There were 358 households, out of which 24.9% had children under the age of 18 living with them, 56.1% were married couples living together, 8.9% had a female householder with no husband present, and 33.0% were non-families. 27.7% of all households were made up of individuals, and 13.7% had someone living alone who was 65 years of age or older. The average household size was 2.29 and the average family size was 2.81.

In the township the population was spread out, with 20.6% under the age of 18, 5.8% from 18 to 24, 24.8% from 25 to 44, 29.1% from 45 to 64, and 19.8% who were 65 years of age or older. The median age was 44 years. For every 100 females, there were 95.3 males.
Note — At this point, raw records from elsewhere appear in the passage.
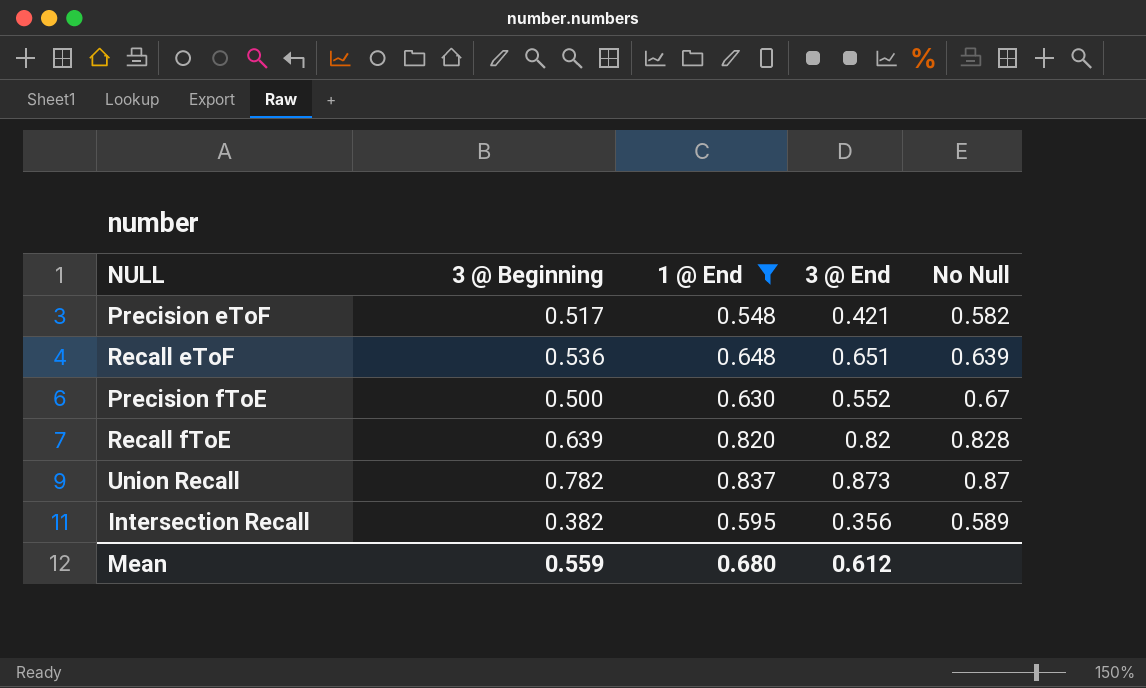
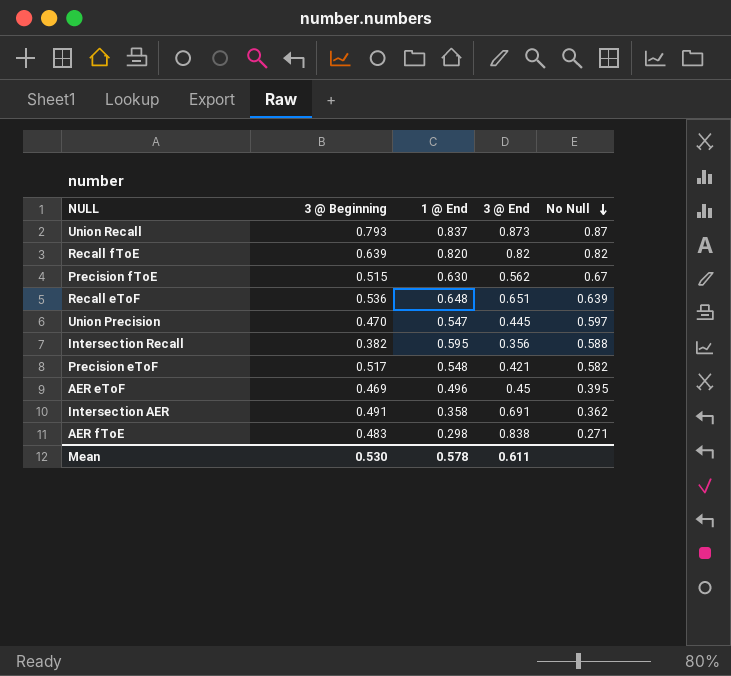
filter: 1 @ End >= 0.548 -> none
row order: none -> No Null descending
Union Recall | 3 @ Beginning: 0.782 -> 0.793
Recall fToE | No Null: 0.828 -> 0.82
Precision fToE | 3 @ Beginning: 0.500 -> 0.515
Precision fToE | 3 @ End: 0.552 -> 0.562
Intersection Recall | No Null: 0.589 -> 0.588
Mean | 3 @ Beginning: 0.559 -> 0.530
Mean | 1 @ End: 0.680 -> 0.578
Mean | 3 @ End: 0.612 -> 0.611

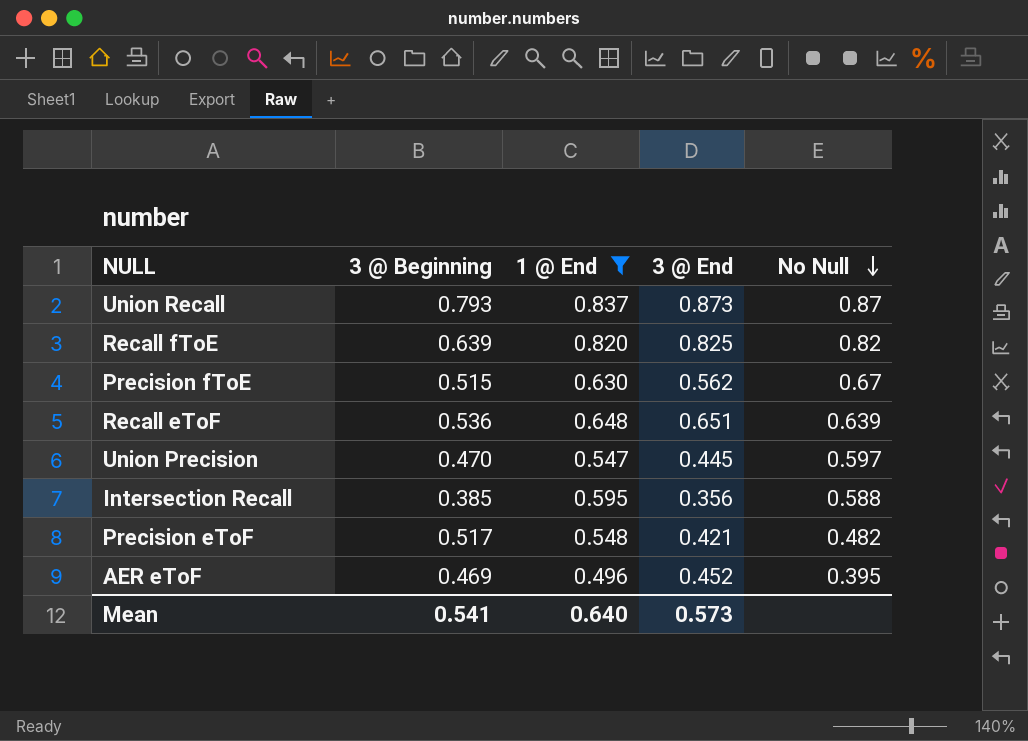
filter: none -> 1 @ End >= 0.496
Recall fToE | 3 @ End: 0.82 -> 0.825
Intersection Recall | 3 @ Beginning: 0.382 -> 0.385
Precision eToF | No Null: 0.582 -> 0.482
AER eToF | 3 @ End: 0.45 -> 0.452
Mean | 3 @ Beginning: 0.530 -> 0.541
Mean | 1 @ End: 0.578 -> 0.640
Mean | 3 @ End: 0.611 -> 0.573

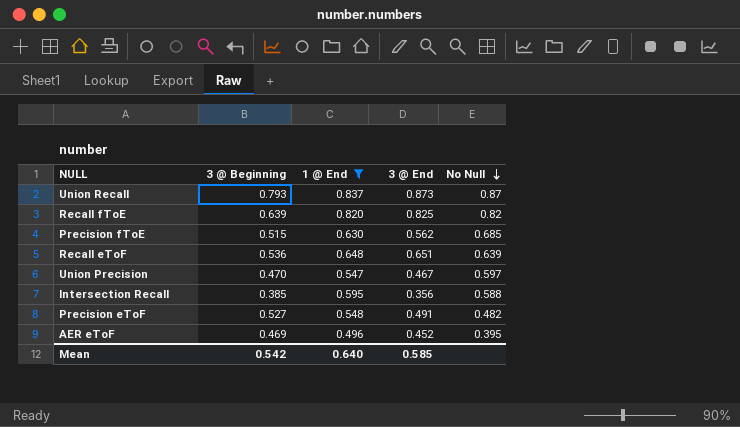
Precision fToE | No Null: 0.67 -> 0.685
Union Precision | 3 @ End: 0.445 -> 0.467
Precision eToF | 3 @ Beginning: 0.517 -> 0.527
Precision eToF | 3 @ End: 0.421 -> 0.491
Mean | 3 @ Beginning: 0.541 -> 0.542
Mean | 3 @ End: 0.573 -> 0.585

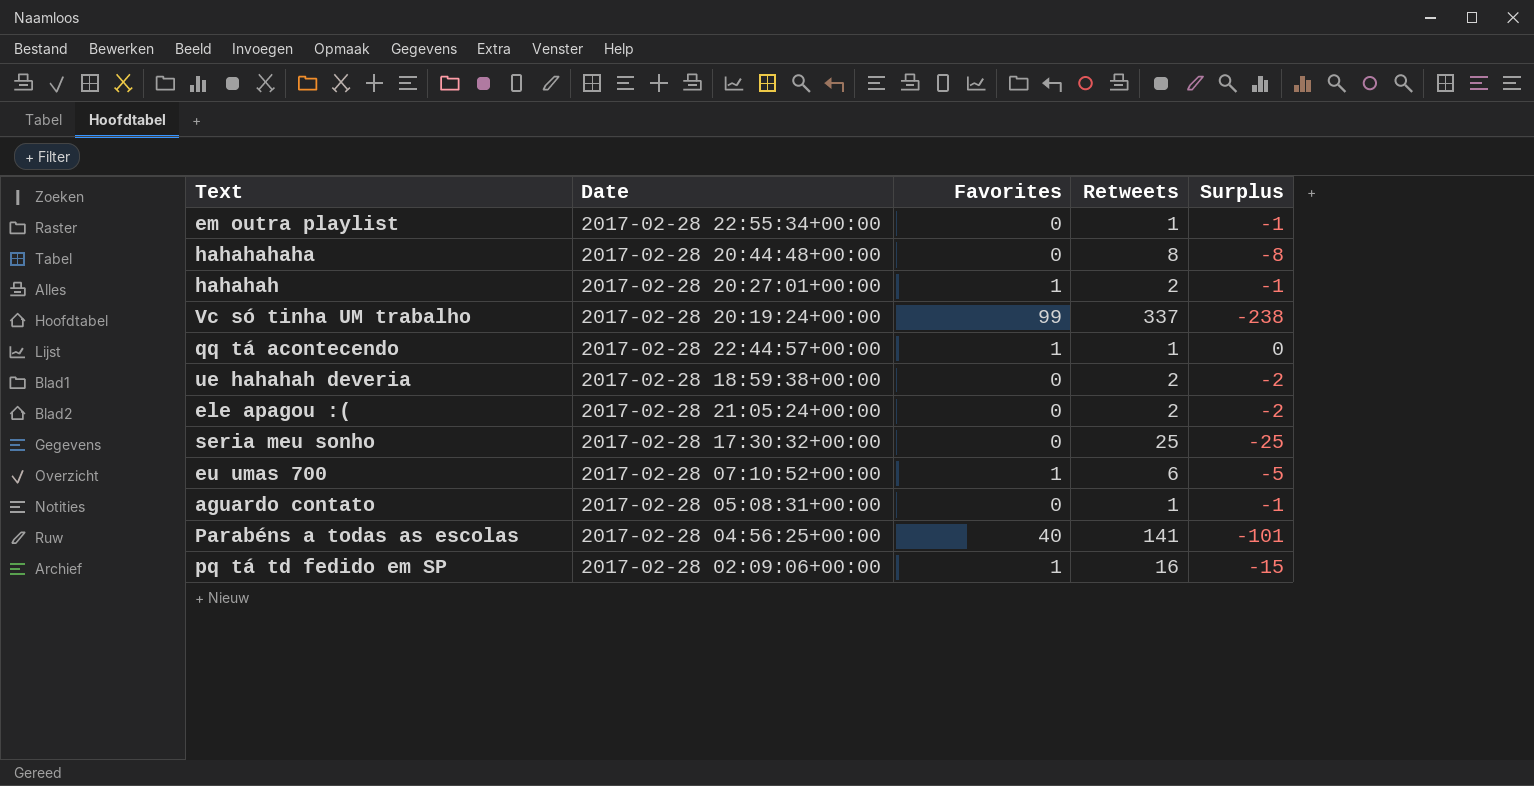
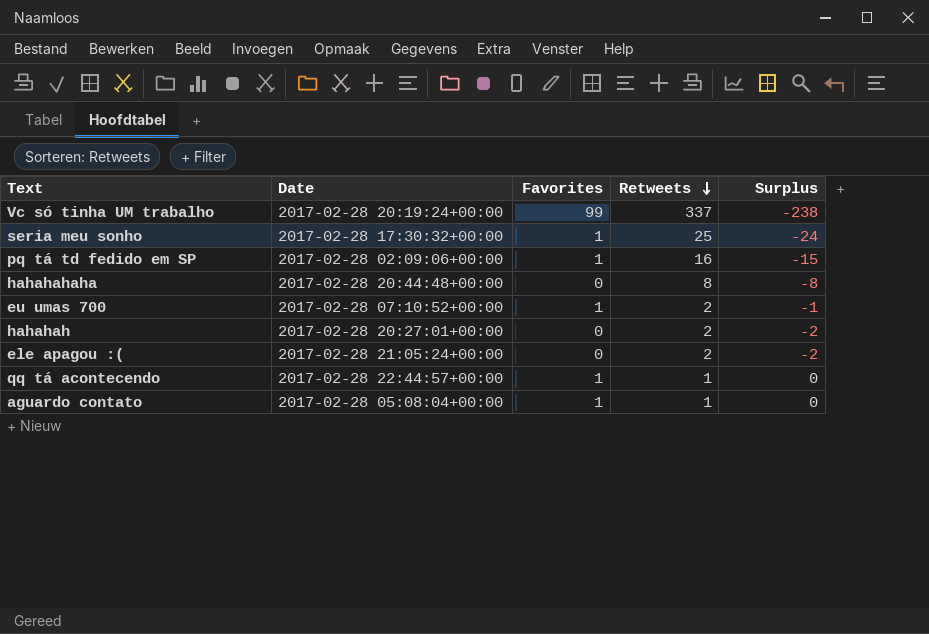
row order: none -> Retweets descending
row em outra playlist: 2017-02-28 22:55:34+00:00 | 0 | 1 | -1 -> none
row ue hahahah deveria: 2017-02-28 18:59:38+00:00 | 0 | 2 | -2 -> none
row Parabéns a todas as escolas: 2017-02-28 04:56:25+00:00 | 40 | 141 | -101 -> none
seria meu sonho | Favorites: 0 -> 1
seria meu sonho | Surplus: -25 -> -24
eu umas 700 | Retweets: 6 -> 2
eu umas 700 | Surplus: -5 -> -1
hahahah | Favorites: 1 -> 0
hahahah | Surplus: -1 -> -2
aguardo contato | Date: 2017-02-28 05:08:31+00:00 -> 2017-02-28 05:08:04+00:00
aguardo contato | Favorites: 0 -> 1
aguardo contato | Surplus: -1 -> 0

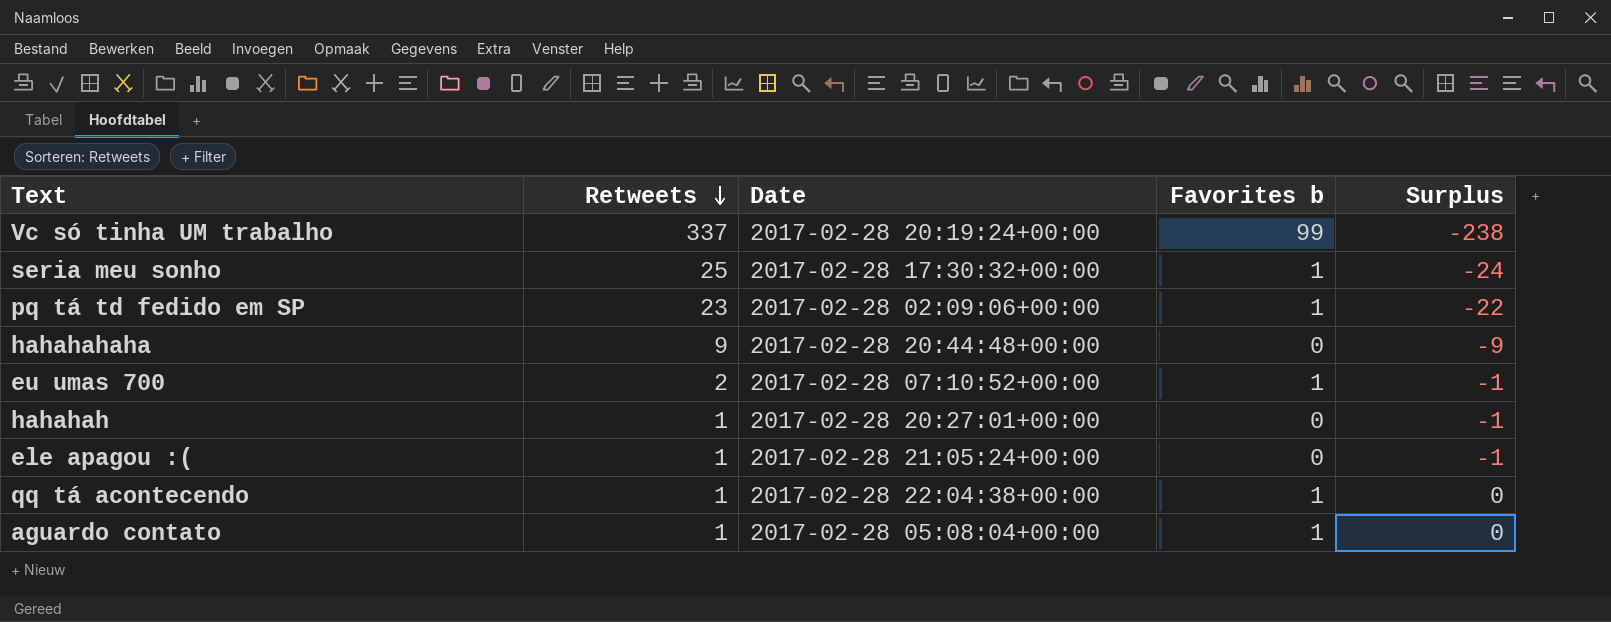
column Retweets | position: 4 -> 2
column name: Favorites -> Favorites b
pq tá td fedido em SP | Retweets: 16 -> 23
pq tá td fedido em SP | Surplus: -15 -> -22
hahahahaha | Retweets: 8 -> 9
hahahahaha | Surplus: -8 -> -9
hahahah | Retweets: 2 -> 1
hahahah | Surplus: -2 -> -1
ele apagou :( | Retweets: 2 -> 1
ele apagou :( | Surplus: -2 -> -1
qq tá acontecendo | Date: 2017-02-28 22:44:57+00:00 -> 2017-02-28 22:04:38+00:00

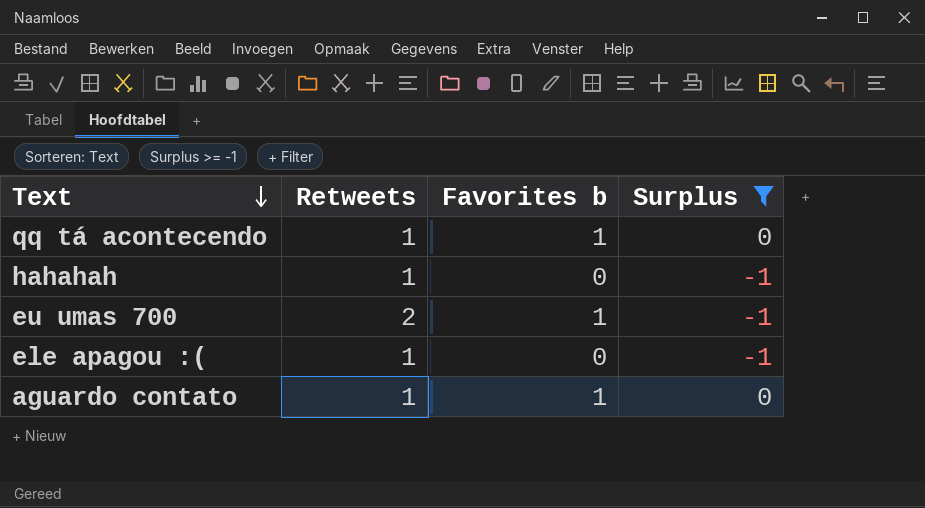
filter: none -> Surplus >= -1
row order: Retweets descending -> Text descending
column Date | position: 3 -> none

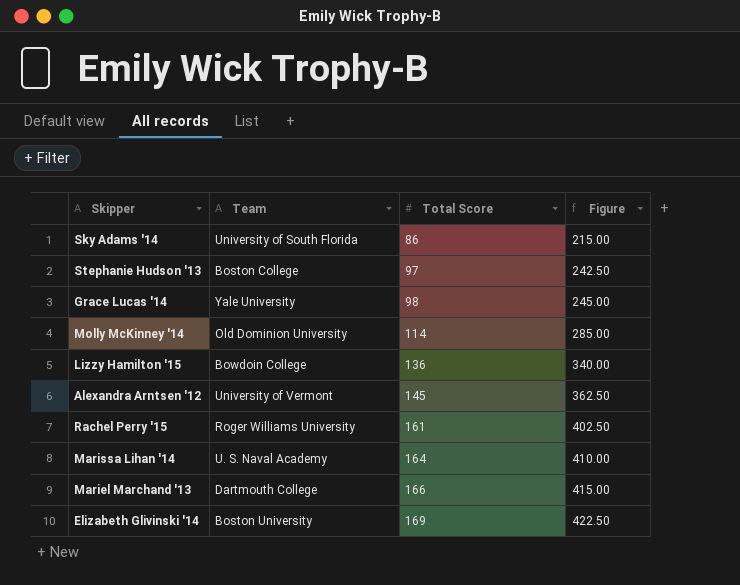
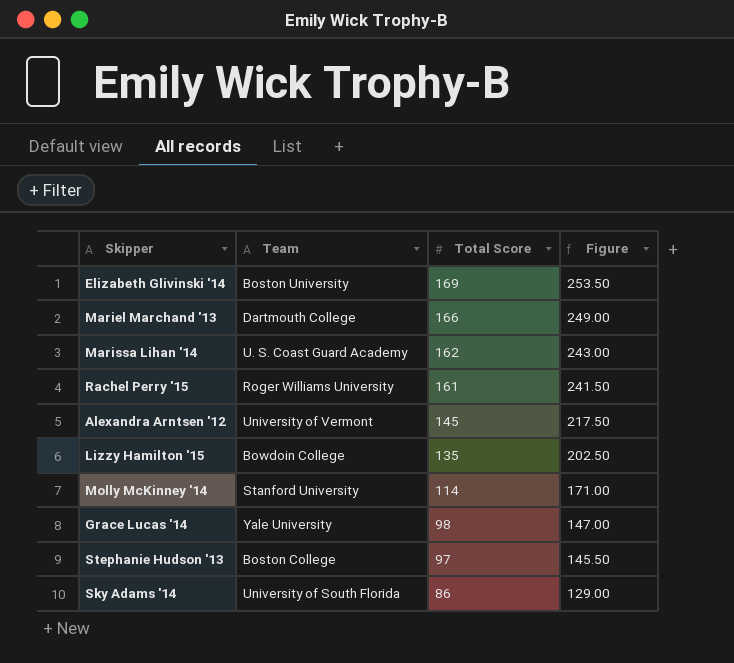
row order: Total Score ascending -> Total Score descending
column Figure | formula: [Total Score] * 2.5 -> [Total Score] * 1.5
Marissa Lihan '14 | Team: U. S. Naval Academy -> U. S. Coast Guard Academy
Marissa Lihan '14 | Total Score: 164 -> 162
Lizzy Hamilton '15 | Total Score: 136 -> 135
Molly McKinney '14 | Team: Old Dominion University -> Stanford University

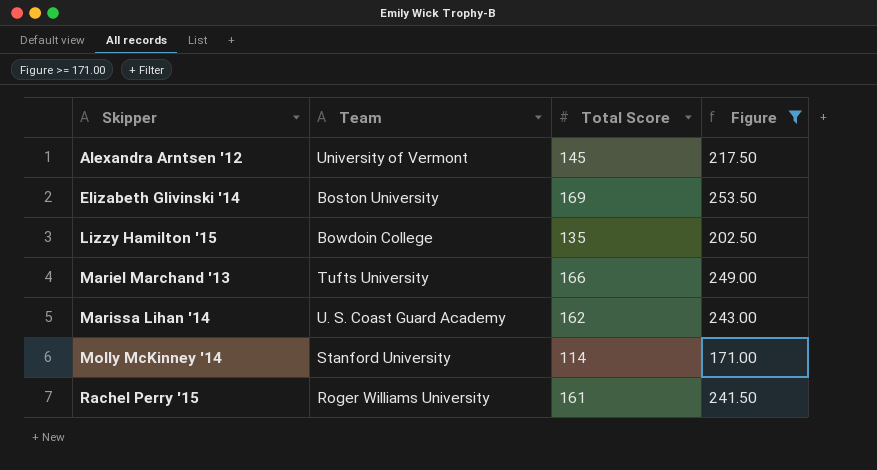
filter: none -> Figure >= 171.00
row order: Total Score descending -> Skipper ascending
Mariel Marchand '13 | Team: Dartmouth College -> Tufts University

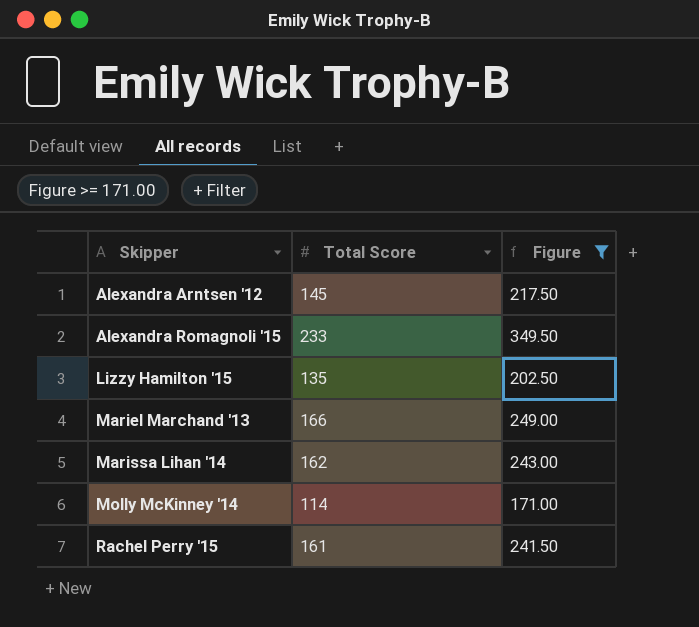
column Team | position: 2 -> none
row Elizabeth Glivinski '14: Boston University | 169 | 253.50 -> none
row Alexandra Romagnoli '15: none -> 233 | 349.50

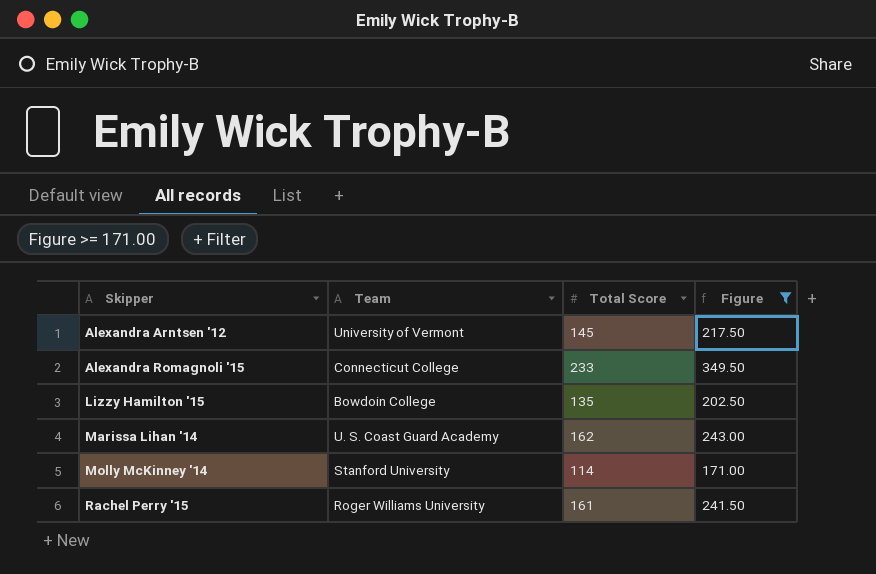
column Team | position: none -> 2
row Mariel Marchand '13: 166 | 249.00 -> none

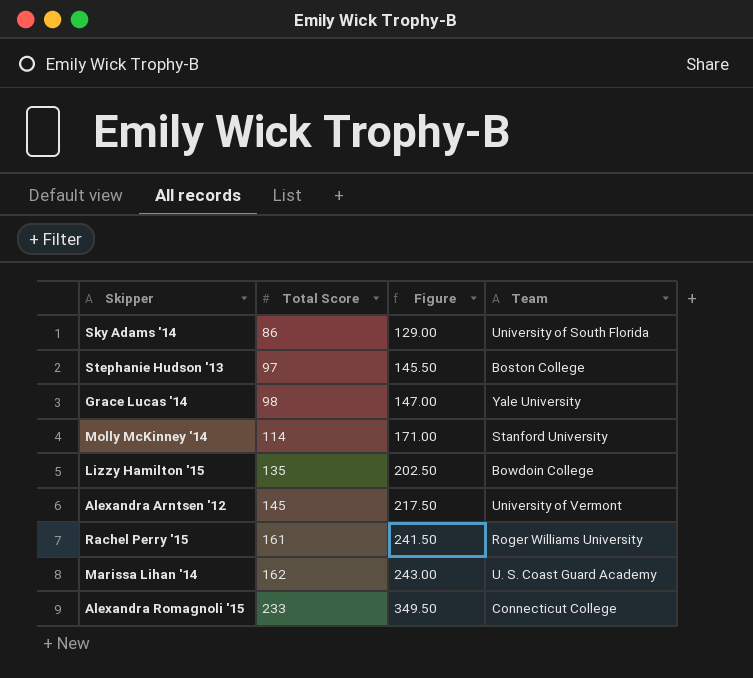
filter: Figure >= 171.00 -> none
row order: Skipper ascending -> Total Score ascending
column Team | position: 2 -> 4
For every 100 females age 18 and over, there were 85.2 males.

The median income for a household in the township was $27,350, and the median income for a family was $31,806. Males had a median income of $30,000 versus $17,083 for females. The per capita income for the township was $19,848. About 11.8% of families and 15.0% of the population were below the poverty line, including 20.9% of those under age 18 and 21.5% of those age 65 or over.

Historical population
| Census | Pop. | Note | %± |
| 1960 | 696 |  | — |
| 1970 | 613 |  | −11.9% |
| 1980 | 796 |  | 29.9% |
| 1990 | 823 |  | 3.4% |
| 2000 | 832 |  | 1.1% |
| 2010 | 795 |  | −4.4% |
| 2020 | 773 |  | −2.8% |
Source: Census Bureau. Census 1960- 2000, 2010.

==Education==
Gustin Township is served by two public school districts. The majority of the township is served by Alcona Community Schools, while a very small southern portion of the township is served by Oscoda Area Schools to the south in Iosco County.